Pardis Roozkhosh, Amir Mohammad Fakoor Saghih,
Volume 35, Issue 3 (IJIEPR 2024)
Abstract
The reliability of each component in a system plays a crucial role, as any malfunction can significantly reduce the system's overall lifespan. Optimizing the arrangement and sequence of heterogeneous components with varying lifespans is essential for enhancing system stability. This paper addresses the redundancy allocation problem (RAP) by determining the optimal number of components in each subsystem, considering their sequence, and optimizing multiple criteria such as reliability, cost uncertainty, and weight. A novel approach is introduced, incorporating a switching mechanism that accommodates both correct and defective switches. To assess reliability benefits, Markov chains are employed, while cost uncertainty is evaluated using the Monte-Carlo method with risk criteria such as percentile and mean-variance. The problem is solved using a modified genetic algorithm, and the proposed method is benchmarked against alternative approaches in similar scenarios.
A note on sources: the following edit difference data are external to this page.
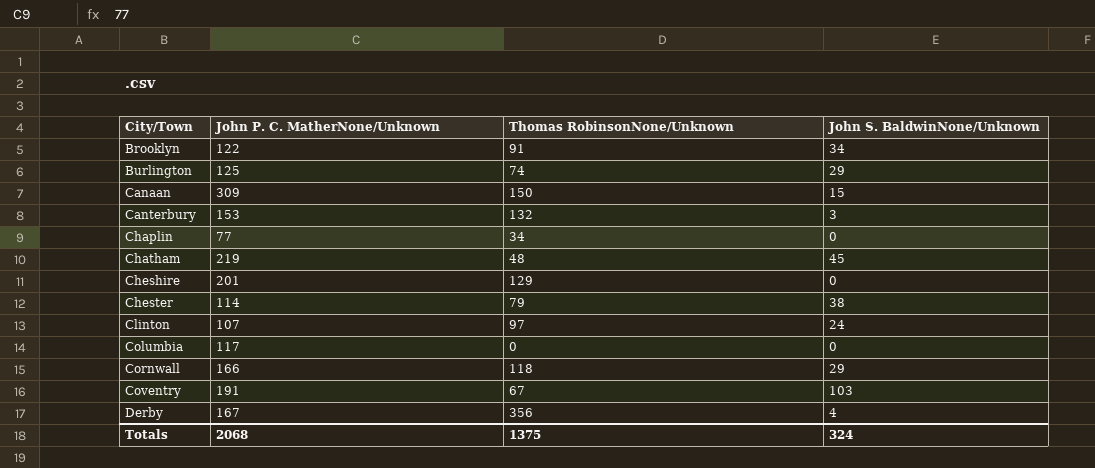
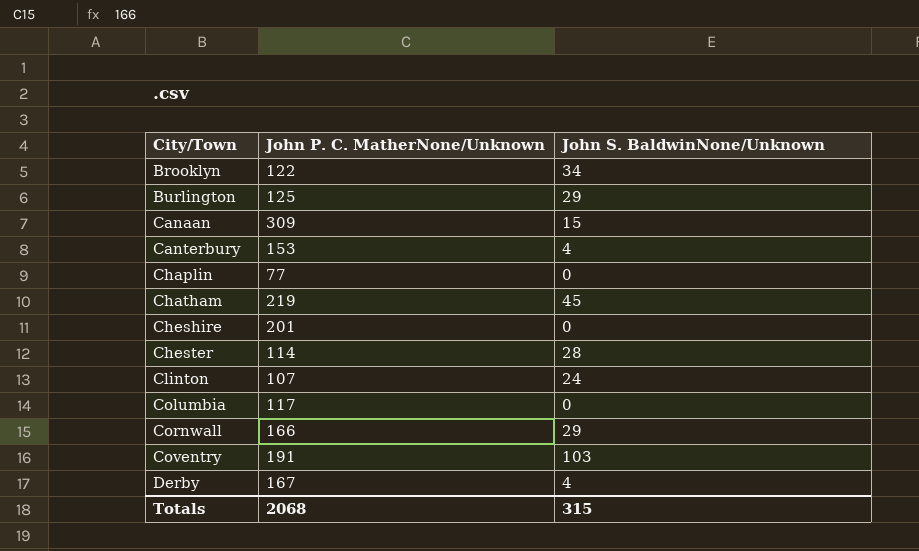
column Thomas RobinsonNone/Unknown | position: 3 -> none
Canterbury | John S. BaldwinNone/Unknown: 3 -> 4
Chester | John S. BaldwinNone/Unknown: 38 -> 28
Totals | John S. BaldwinNone/Unknown: 324 -> 315

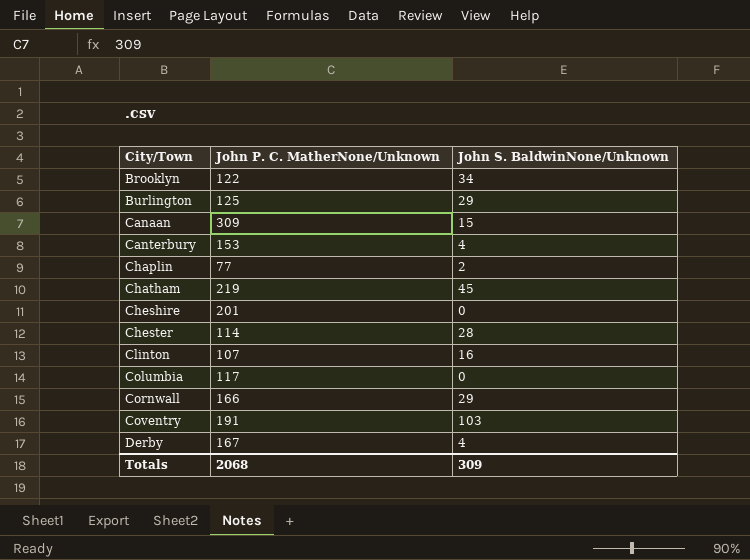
Chaplin | John S. BaldwinNone/Unknown: 0 -> 2
Clinton | John S. BaldwinNone/Unknown: 24 -> 16
Totals | John S. BaldwinNone/Unknown: 315 -> 309

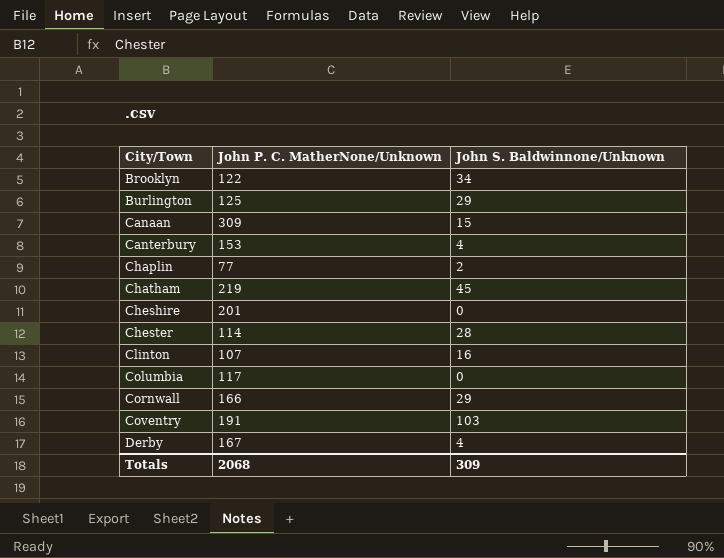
column name: John S. BaldwinNone/Unknown -> John S. Baldwinnone/Unknown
The results demonstrate a significant improvement in the Model Performance Index (MPI), with the best RAPMC solution under a mixed strategy achieving an MPI of 0.98625, indicating superior model efficiency compared to previous studies. Sensitivity analysis reveals that lower percentiles in the cost evaluations correlate with reduced objective function values and mean-variance, confirming the model's robustness in managing redundancy allocation to optimize reliability and control cost uncertainties effectively.